Today I spotted a nice fork on a tree whose English name is Cherry Plum, and US name is Mirobalan Plum and latinrunus cerasifera Ehrh (I found it in dictionary because I knew only name in my language).

Just to avoid possible confusion this is its fruit when it is still green:









And this is it when it is ripe:









I remember that as kids we used to eat lots of these fruit whwn still green untill we got sick and I do not know why because its taste is so acid that you have to make faces while you eat it green.

This wood is everywhere around me in this coutry but it never occured to me that it could be used for slingshot making!

Today I spotted a nice fork and I could not resist. Here it is still with bark on:









And here it is in various stages of peeling:

















This its branch that the fork was on, I liked it and kept it, might be usefull:









Now, I know that this is type of plum so it should behave like plum wood, more or less. However, I have no experience with it: does anyone know how it behaves when drying, when carving, strength, anything?

thanks,


----------



## Dayhiker (Mar 13, 2010)

The wood will be nice looking when done, but it will take a very long time to dry unless you use the microwave carefully.


----------



## mckee (Oct 28, 2010)

Nice looking wood should turn out great


----------



## bullseyeben! (Apr 24, 2011)

Looks like a good fork.. haven't used it before, but generaly most fruiting trees have good qualities and strength for slingshot forks..


----------



## Ordie69 (Aug 25, 2011)

I can't wait to see that wood dry. The natural color looks very nice and it will be interesting to see if it gets lighter or darker when dry. Nice find!


----------



## Bostradamus (May 15, 2012)

there's potential oozing outta that fork!


----------



## Bob Fionda (Apr 6, 2011)

My little experience with prunus teached me to be very carefully when you dry it. It tends to crack easily. Finally I remove the bark (if only I have got a big antler, otherwise I leave the bark on) and glue the ends of the forks, then I microvawe it many times to a warm temperature. At the beginning I put it in mocrovawe for no more than a minute and add time after a week up to one minute and a hallf, two minutes. In summer time you could leave it in the trunk of your car for many days, it will dry slowly without cracking. Prunus is beautiful once you carve it even with the bark on, it's colour and grain is amazing. Bob


----------



## jazz (May 15, 2012)

Hi all,

Thank you for your tips, it really helps.

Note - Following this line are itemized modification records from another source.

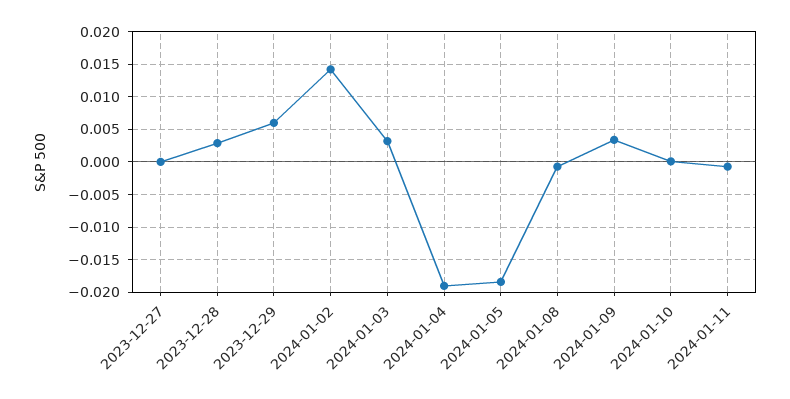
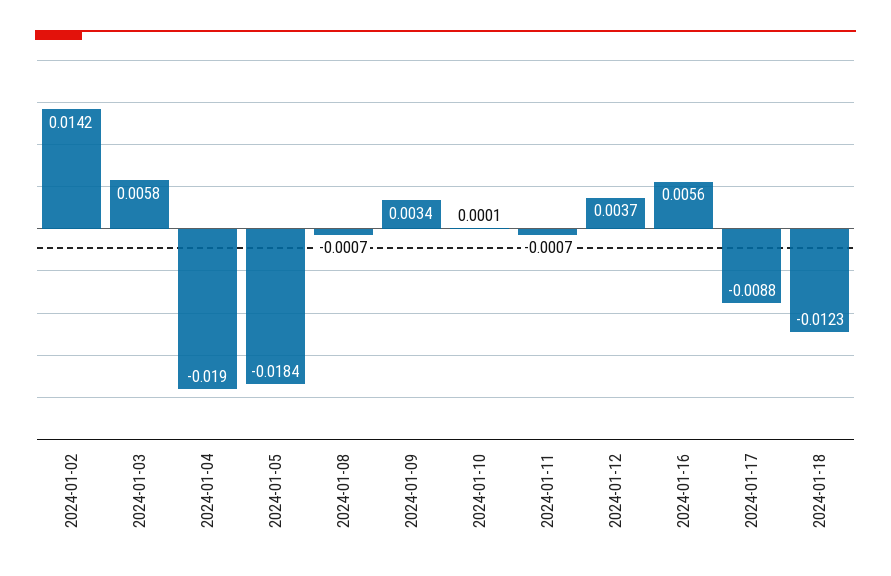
2023-12-27: 0 -> none
2023-12-28: 0.003 -> none
2023-12-29: 0.006 -> none
2024-01-03: 0.003 -> 0.0058
2024-01-12: none -> 0.0037
2024-01-16: none -> 0.0056
2024-01-17: none -> -0.0088
2024-01-18: none -> -0.0123

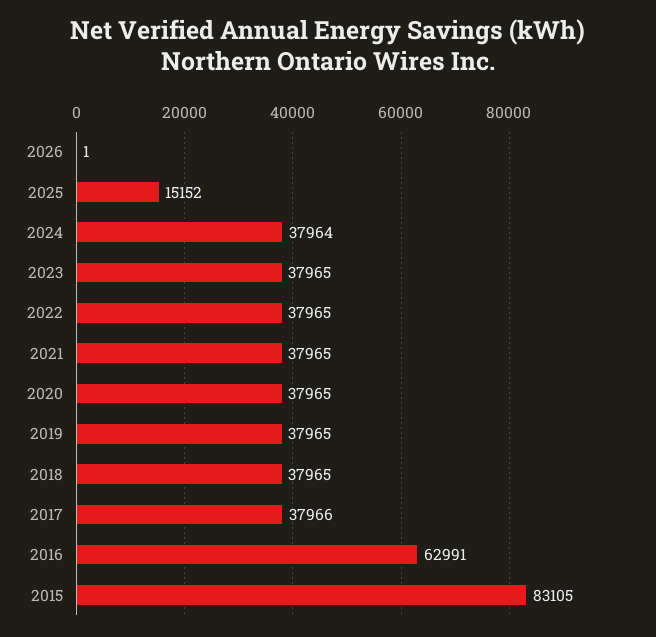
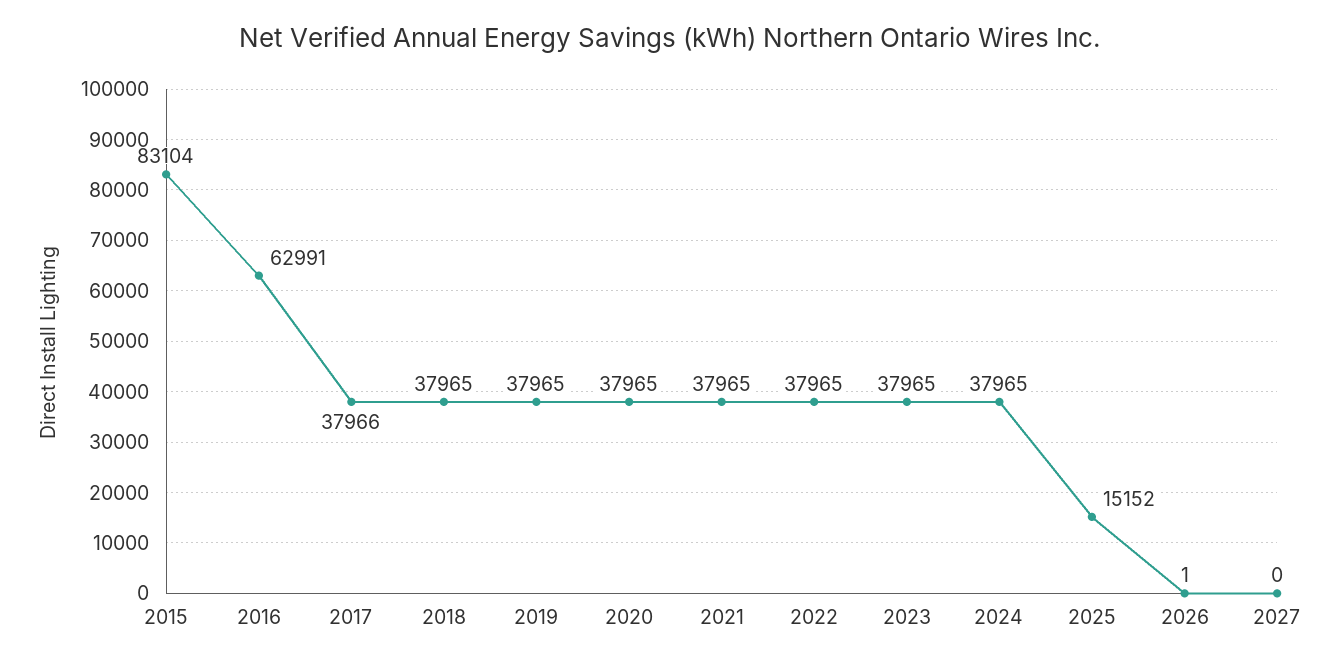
2024: 37964 -> 37965
2015: 83105 -> 83104
2027: none -> 0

One question came to me after thinking about all this: is there any rule of thumb or so that would say how much weight loss (say, 10%, 20%, 30% etc) for a given family of threes (in this case prunes) is enough so that we can say this is the lowest limit to start working on it.

The fork I presented above, when I barked it weights exactly 250 grams. To restate my question, when it drops to, say, 200 grams, is that ok to start working, or what?

thanks,


----------



## Dayhiker (Mar 13, 2010)

Jazz, I can help you with that, but I don't use weight. I differ with Bob on the amount of time for each burst in the microwave. I only do it 30 seconds at a time, with interim cooling-off periods of 20-25 minutes. If you put the fork into a sealed plastic bag when heating, you will see the moisture that has escaped on the inside of the bag. When you carefully remove the fork each time, turn the bag inside out and let it dry off.
As you keep repeating this process, there will be less and less moisture on the inside of the bag. When there is almost no moisture, the fork is done.
Btw, if you don't start controlled drying of that for very soon it is going to crack. I'm surprised its hasn't already.


----------



## jazz (May 15, 2012)

Hi all,

Thank you for the tips, that helps.

I also did some homework in the meantime here in the forum searching old posts and I guess now I have a lot of information about microwaveing, the rest is experimenting, probably both with and without cracks.

Thanks!


----------



## e~shot (Jun 3, 2010)

Nice looking wood!


----------